I have read through so many glob returning empty list questions and I’ve tried many iterations of code. I verified the files exist, that I spelled things correctly, that the path is correct. I’ve tried string literal or using the escape char. It only returns an empty list.

Here are the latest iterations

#Combine all the CRMS data into one dataframe
import os
from glob import glob
from pathlib import Path

dfs = []
fdir = r'E:\Grad School\Research\Pearl_River\Data_Collection\Previous_work\CRMS_Data'
ftype="*.csv"
all_files = [os.path.basename(i) for i in glob(r'E:\Grad 
School\Research\Pearl_River\Data_Collection\Previous_work\CRMS_Data\*.csv')]

#Get file names
#for path, subdir, files in os.walk(fdir):
#    for file in glob(os.path.join(fdir, ftype)):
#        all_files.append(file)
print(all_files)

#Get data
#for file in all_files:
#    data = pd.read_csv(file, index_col=None)
#    dfs.append(data)

#Add data to dataframe
#df = pd.concat(dfs)
#df.head(5)

The stuff that is commented out is other things I’ve tried.
os.getcwd() returns ‘C:\Users\w****\OneDrive – The University of Southern Mississippi\Research\Python’ but I’m not trying to access the working directory.
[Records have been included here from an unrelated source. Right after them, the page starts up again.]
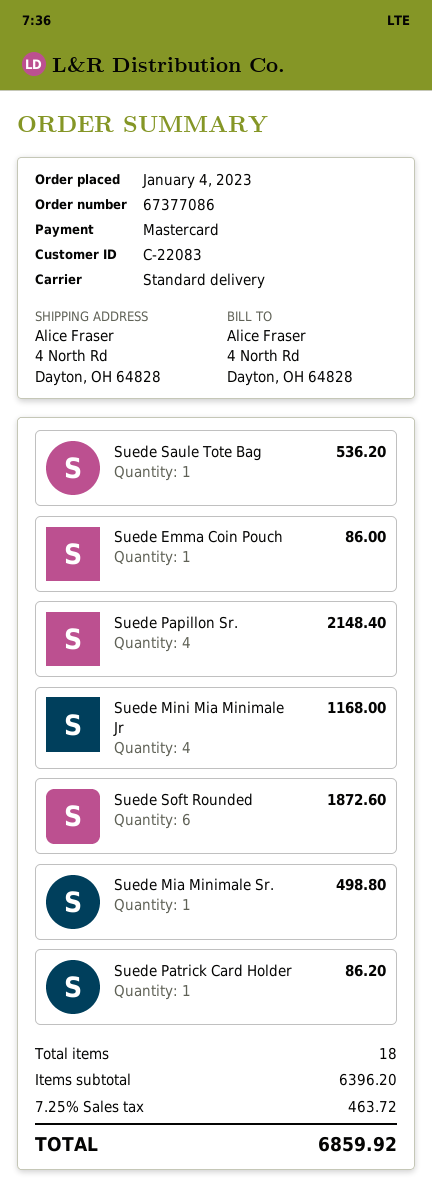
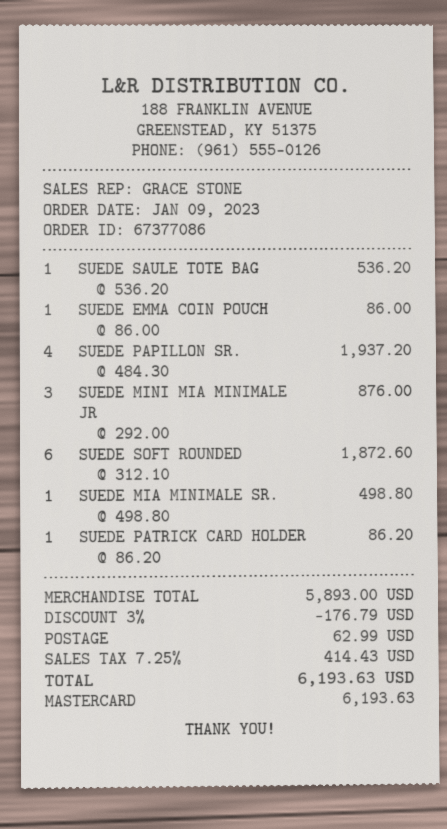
order date: 2023-01-04 -> 2023-01-09
Suede Papillon Sr.: 4 for 2148.40 -> 4 for 1937.20
Suede Mini Mia Minimale Jr: 4 for 1168.00 -> 3 for 876.00
subtotal: 6396.20 -> 5893.00
discount: none -> 3% = 176.79
shipping: none -> 62.99
tax: 7.25% = 463.72 -> 7.25% = 414.43
total: 6859.92 -> 6193.63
This also did not work. Same result, empty list.

os.chdir(r'E:\Grad School\Research\Pearl_River\Data_Collection\Previous_work\CRMS_Data')
all_files = [f for file in glob('*/.csv', recursive=True)]

or

os.chdir(r'E:\Grad School\Research\Pearl_River\Data_Collection\Previous_work\CRMS_Data')
all_files = [f for file in glob(r'*\.csv', recursive=True)]

I have tried a lot of different things and I’ve been staring at it too long. The loop that is commented out also returns an empty list even with all kinds of iterations of r’.csv’, r’*.csv’, r’/.csv’ in both the fdir and ftype.

So then lastly, I put it into Spyder (through Anaconda) so I could use the debugger and I noticed, for the first loop that is commented out, the following:
On the first pass of the outer loop, it sees the subfolders and puts those in subdir and files is blank.
Then it moves into the first subfolder, ‘Full_Accretion’, and also shows the files in files=[].
There is no file variable listed though and that is the one that is supposed to be appended to the list.
So I changed it to this:

for path, subdir, files in os.walk(fdir):
    for file in files:
        all_files.append(file)

It gave me filenames but it’s all of them and not just the csv. I added *.csv into the fdir name and it gave me an empty list again.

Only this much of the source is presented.